▸ What the task asks
In the entries below, repeat only the lines between those holding "border-bottom: 1px solid" and "color: #3b82f6 ->", inclusive. Leave pictures out.

▸ Source data
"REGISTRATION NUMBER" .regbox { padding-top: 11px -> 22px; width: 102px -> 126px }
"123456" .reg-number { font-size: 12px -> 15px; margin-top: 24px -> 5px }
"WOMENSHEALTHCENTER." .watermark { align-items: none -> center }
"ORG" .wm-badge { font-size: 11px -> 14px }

==

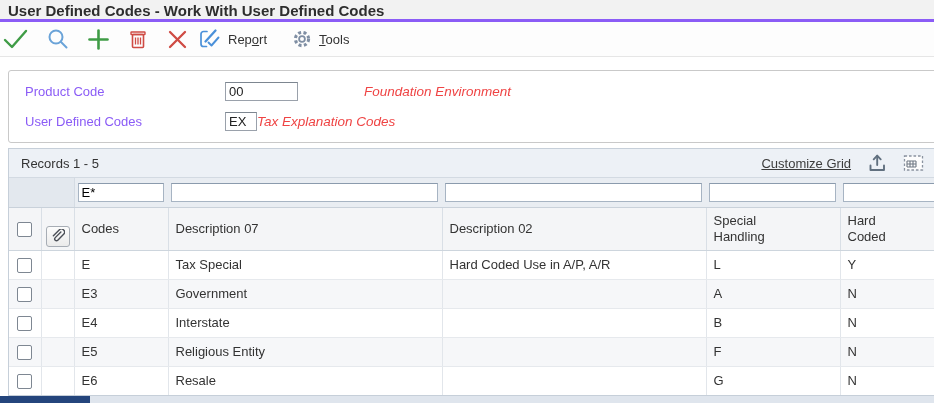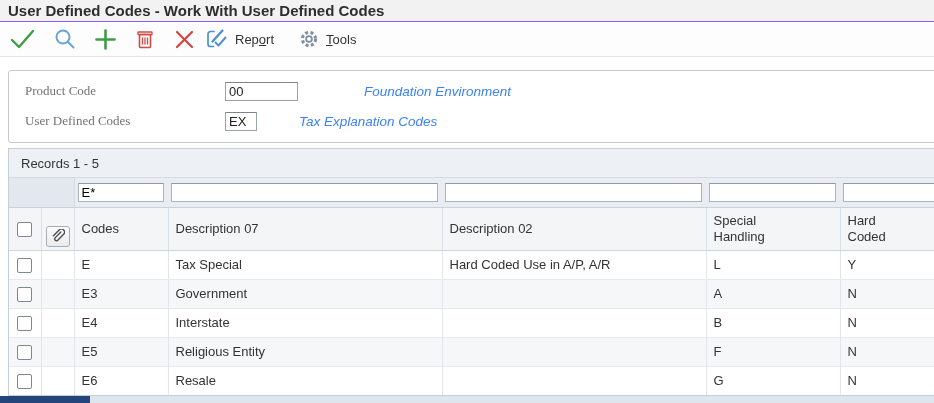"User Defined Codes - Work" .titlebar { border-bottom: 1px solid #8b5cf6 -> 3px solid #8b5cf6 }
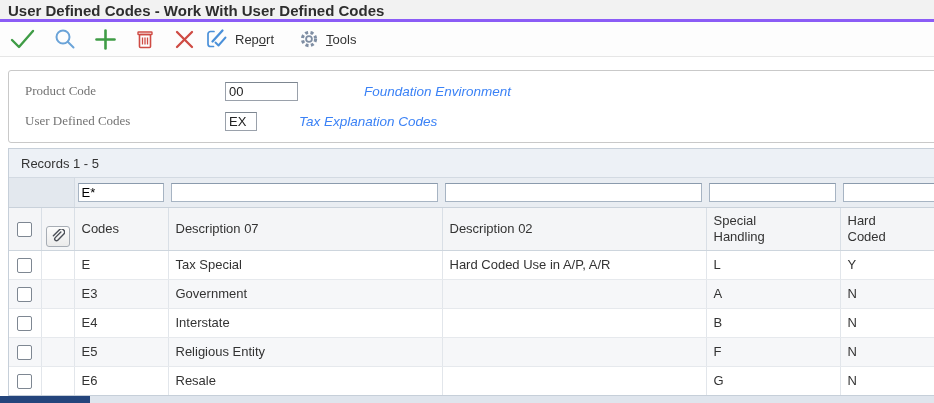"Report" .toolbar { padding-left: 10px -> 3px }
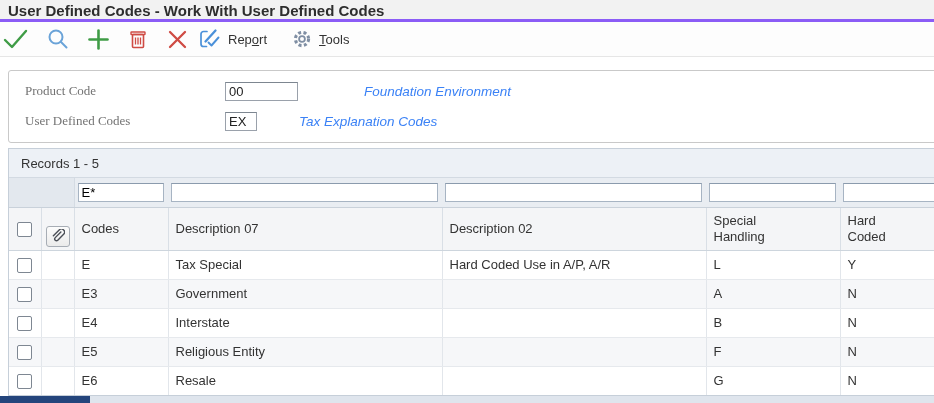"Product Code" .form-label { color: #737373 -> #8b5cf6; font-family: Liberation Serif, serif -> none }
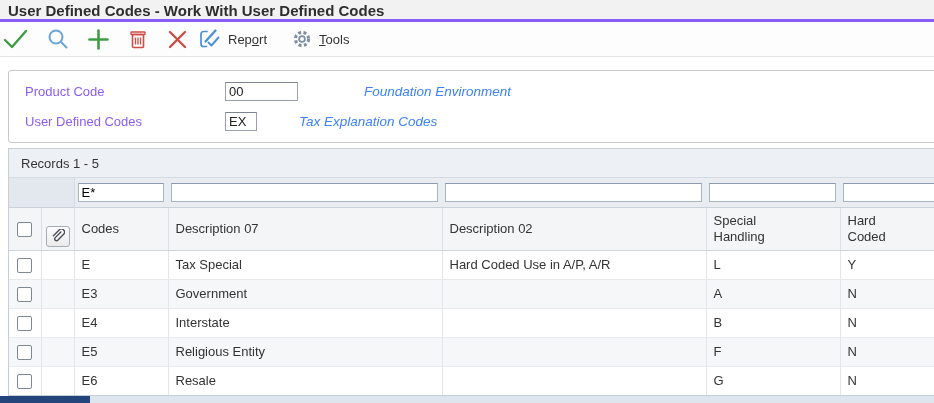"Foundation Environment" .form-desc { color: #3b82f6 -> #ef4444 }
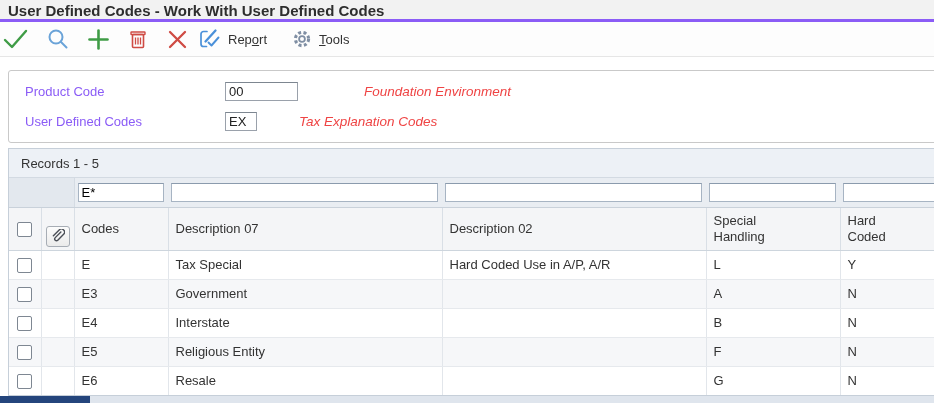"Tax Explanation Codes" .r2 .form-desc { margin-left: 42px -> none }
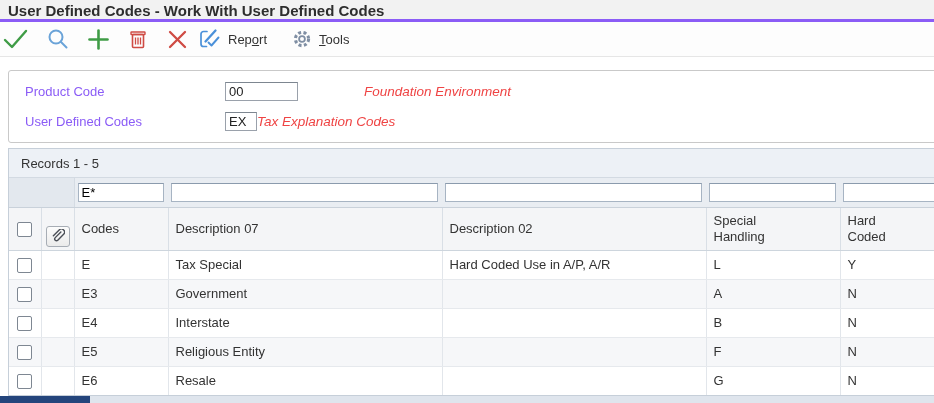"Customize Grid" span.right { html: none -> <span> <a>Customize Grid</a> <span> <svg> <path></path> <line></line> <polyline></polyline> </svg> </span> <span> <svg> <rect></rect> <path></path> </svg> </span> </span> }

▸ Task response
"User Defined Codes - Work" .titlebar { border-bottom: 1px solid #8b5cf6 -> 3px solid #8b5cf6 }
"Report" .toolbar { padding-left: 10px -> 3px }
"Product Code" .form-label { color: #737373 -> #8b5cf6; font-family: Liberation Serif, serif -> none }
"Foundation Environment" .form-desc { color: #3b82f6 -> #ef4444 }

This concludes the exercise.